This applet simulates the attention map a trained Bahdanau seq2seq model produces for three classic toy tasks. Pick a task, type an input, and watch the attention "look back" at the input position needed to produce each output. The attention scores are computed analytically based on the task's known alignment — no neural net training in the browser, so you see exactly the diagonal/anti-diagonal pattern your trained model from Chapter 37 learned.
1. Pick a task
2. Input string
3. Sharpness $\beta$
Higher $\beta$ = more peaked attention. The trained model sits around $\beta \approx 5$.
Diagnostics
Per-step distribution
Click a row in the heatmap to inspect $\alpha_{i,\cdot}$ for output position $i$.
Attention heatmap $\alpha_{ij}$
Reverse: the bright stripe is anti-diagonal — output $i$ looks at input $T-i+1$.
Copy: the stripe is the main diagonal.
Shift by 1: the stripe is offset by one column.
With low sharpness $\beta$ the stripe is fuzzy (near-uniform attention); the trained Bahdanau model in Ch 37 learns to keep it sharp.

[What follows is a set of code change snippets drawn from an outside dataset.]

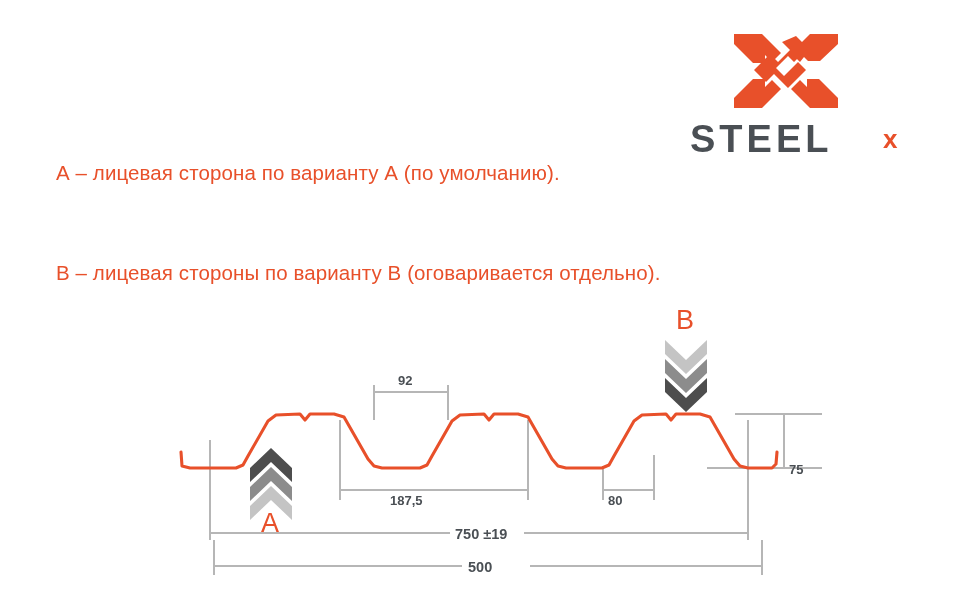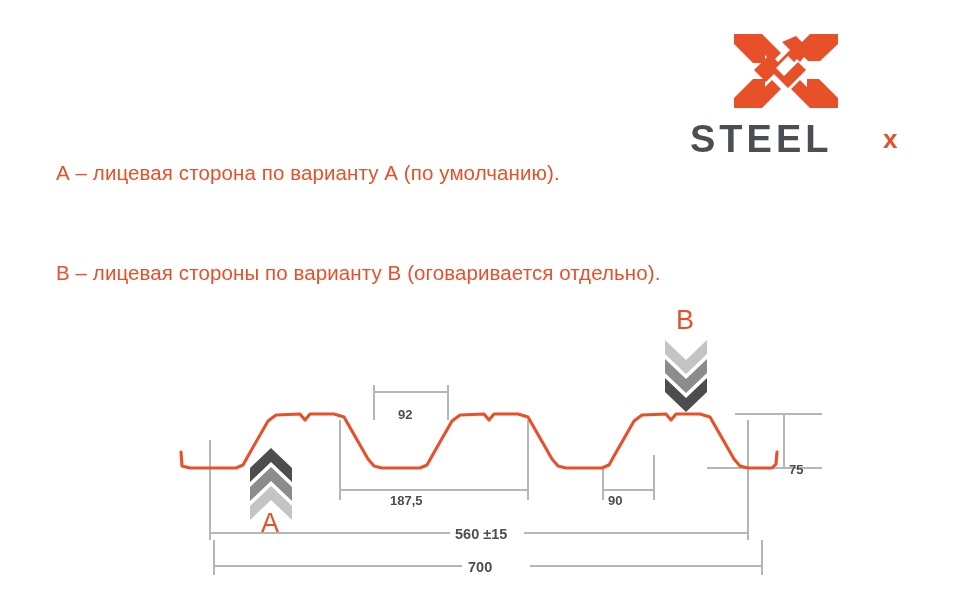"92" #dim-92 { margin-top: 34px -> none }
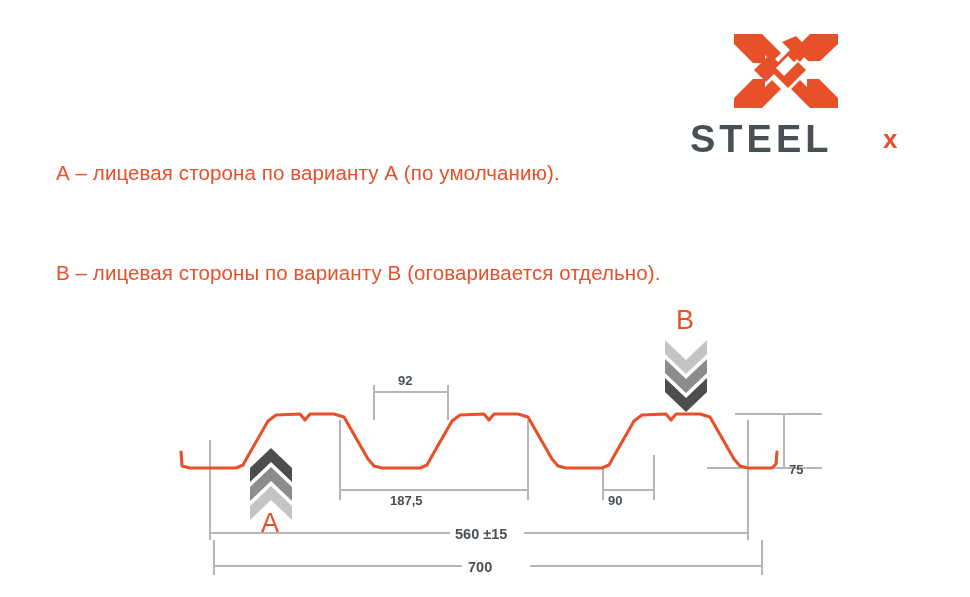"90" div.dim-text { text: 90 -> 80 }
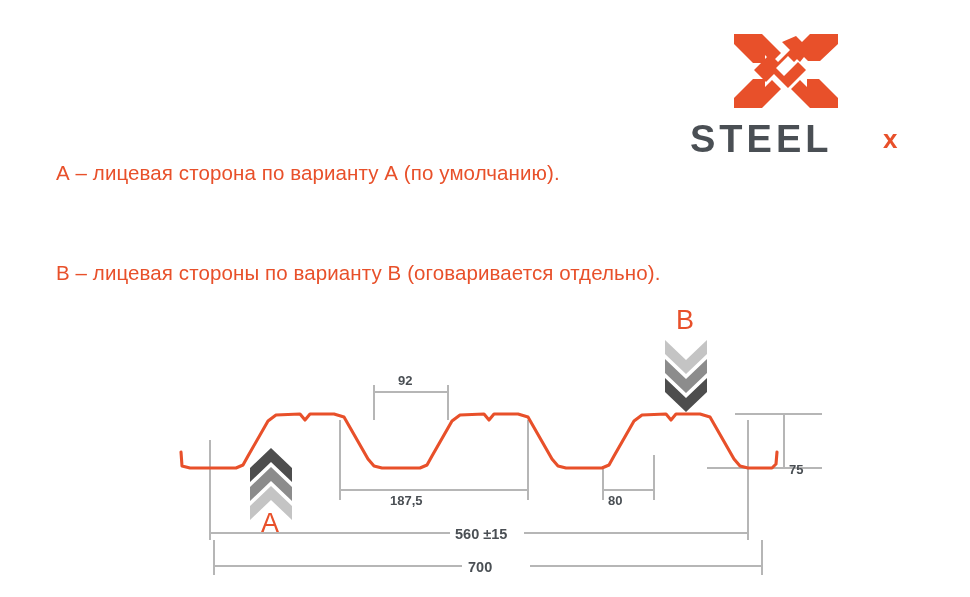"560 ±15" div.dim-text { text: 560 ±15 -> 750 ±19 }
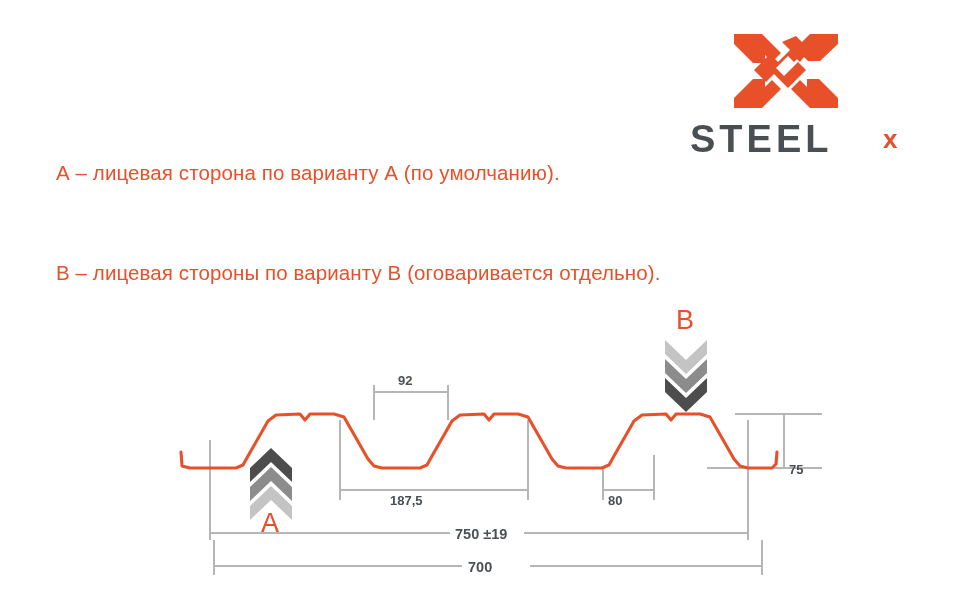"700" div.dim-text { text: 700 -> 500 }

What's the math behind this applet?
A trained Bahdanau decoder produces an attention distribution $\alpha_{ij} = \mathrm{softmax}_j(e_{ij})$ over input positions for each output step $i$. We bypass the actual training and use a known target alignment $j^*(i)$ for each task (e.g. $j^*(i) = T-i+1$ for reverse). The score is $e_{ij} = -\beta \cdot |j - j^*(i)|$, so the softmax peaks at the right position with sharpness controlled by $\beta$. This lets you isolate what the alignment looks like from what the network does. In Chapter 37 you watched the network discover this same shape from gradient descent alone.